#### Problem to work on:
Leave out all pictures. Extract exactly the lines from the one containing "none -> <div>ad" through the end of the data.
- Opening Delimiter -
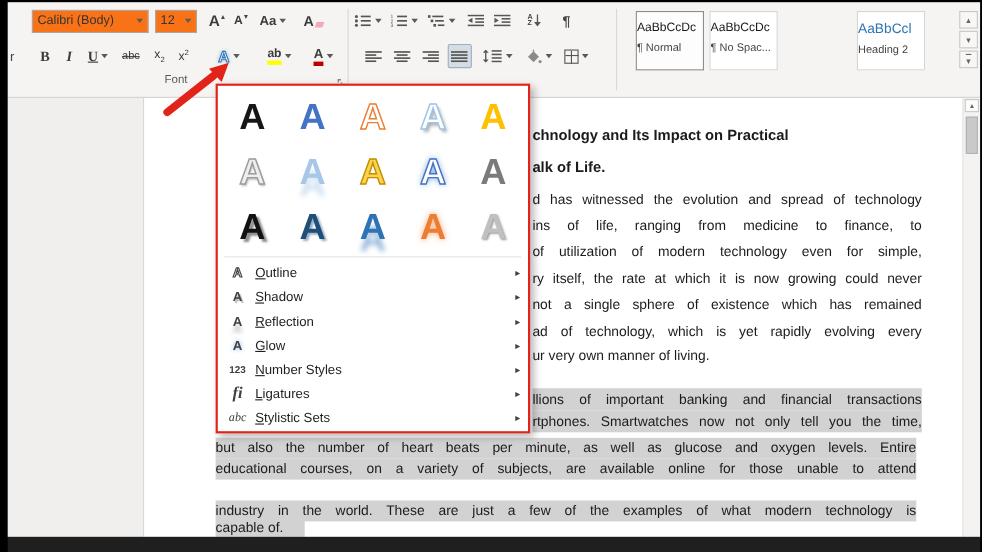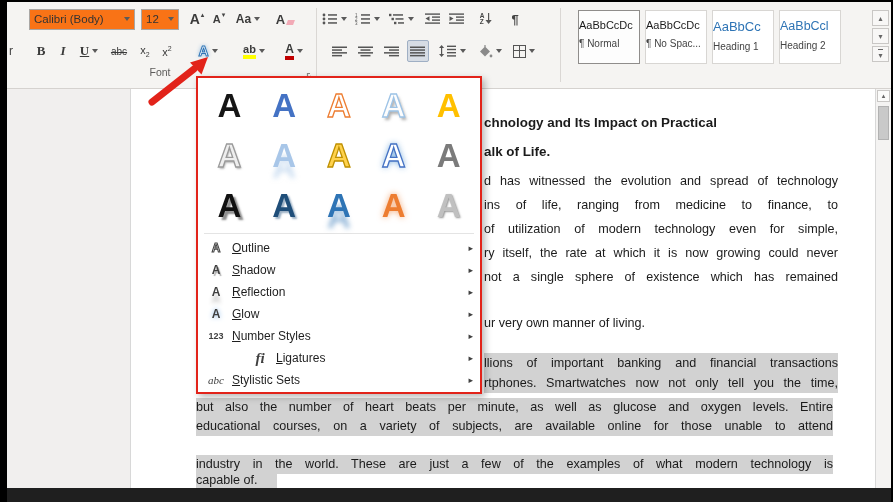"AaBbCc" div.style-box { html: <div> <div>AaBbCc</div> <div>Heading 1</div> </div> -> none }
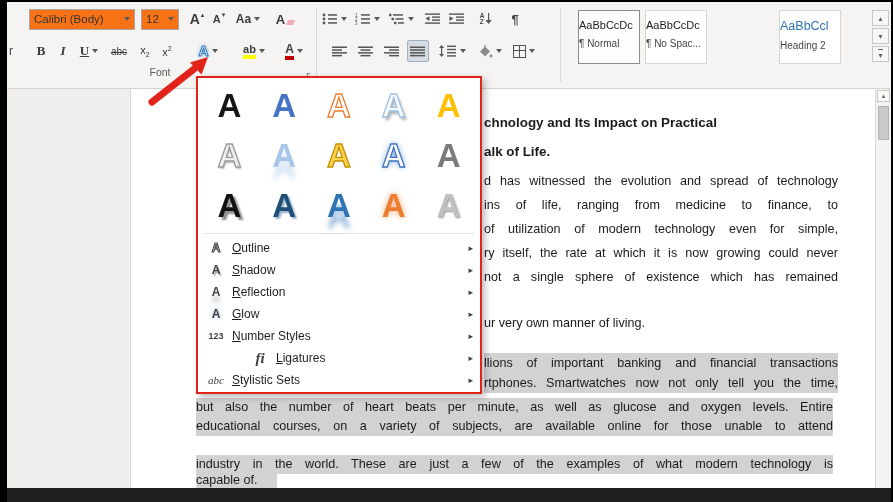"ad of technology, which is" div.dline { html: none -> <div>ad of technology, which is yet rapidly evolving every</div> }
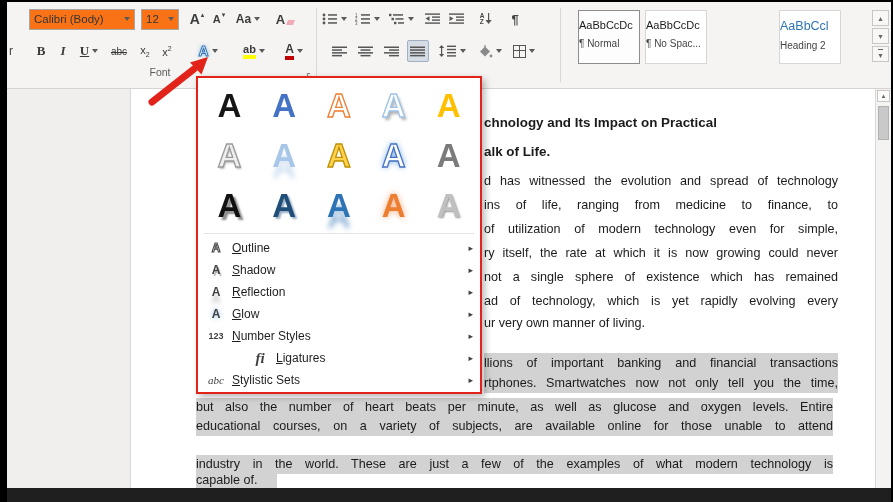"fi" .ic-ligatures { margin-left: 44px -> none }
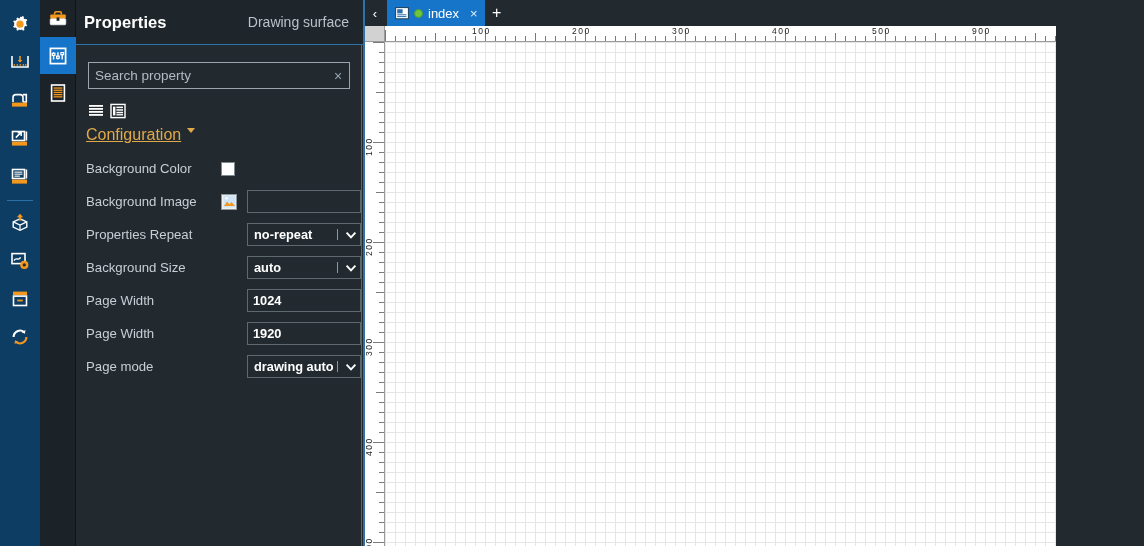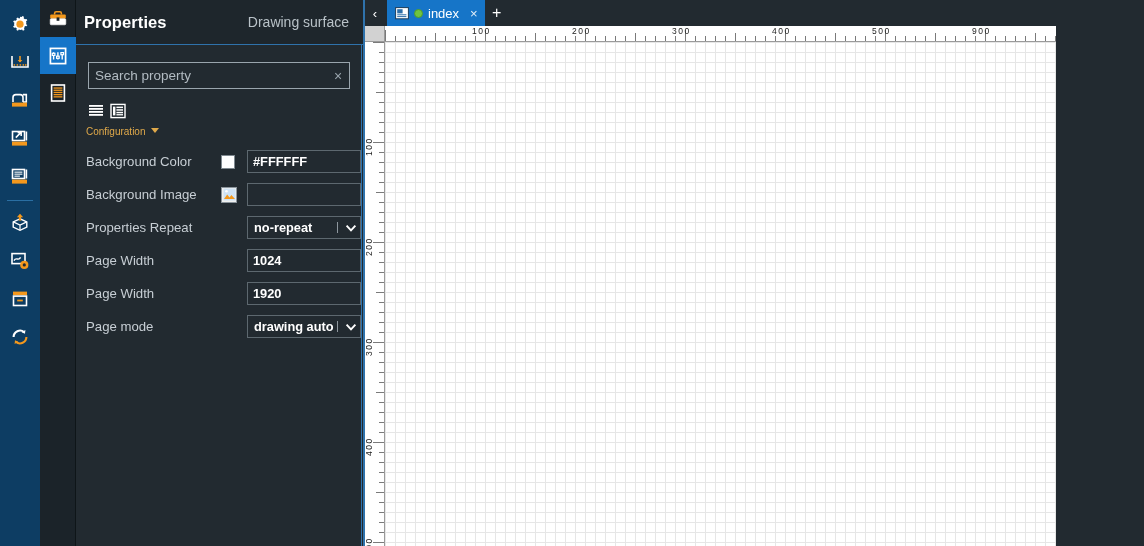"Configuration" .group-head { font-size: 10px -> 16px; text-decoration: none -> underline }
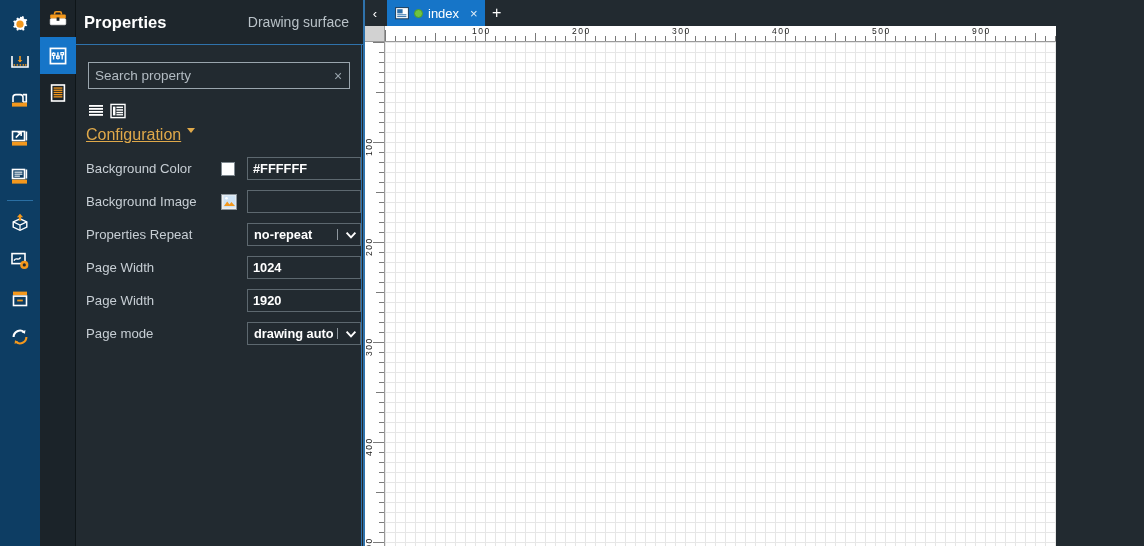"#FFFFFF" input.field-input { html: <input> -> none }
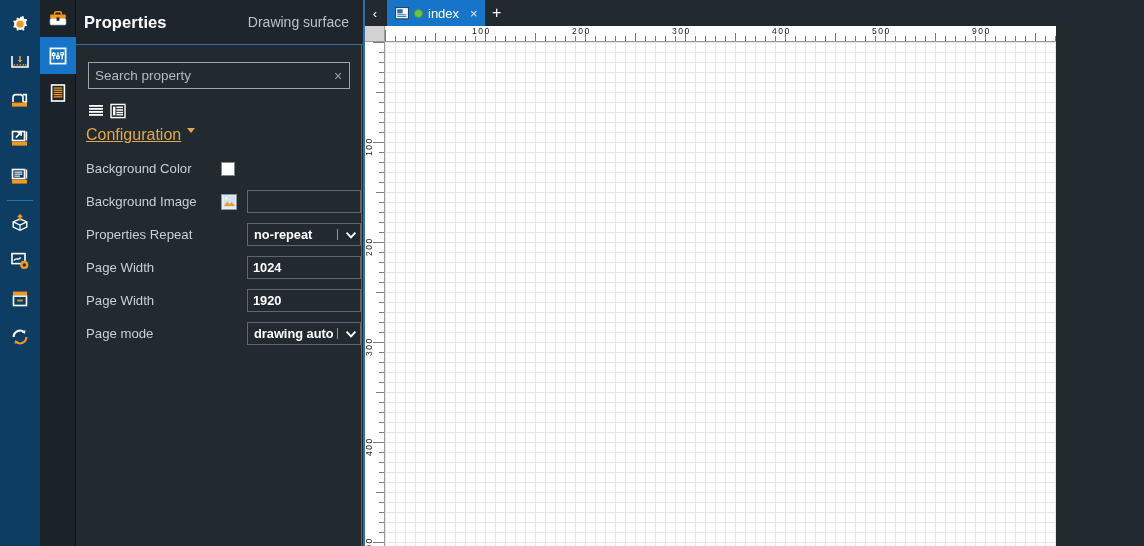"Background Size" div.field-row { html: none -> <div> <span>Background Size</span> <span></span> <div> <span>auto</span> <span></span> <span> <svg> <path></path> </svg> </span> </div> </div> }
- Closing Delimiter -
#### Answer space:
"ad of technology, which is" div.dline { html: none -> <div>ad of technology, which is yet rapidly evolving every</div> }
"fi" .ic-ligatures { margin-left: 44px -> none }
"Configuration" .group-head { font-size: 10px -> 16px; text-decoration: none -> underline }
"#FFFFFF" input.field-input { html: <input> -> none }
"Background Size" div.field-row { html: none -> <div> <span>Background Size</span> <span></span> <div> <span>auto</span> <span></span> <span> <svg> <path></path> </svg> </span> </div> </div> }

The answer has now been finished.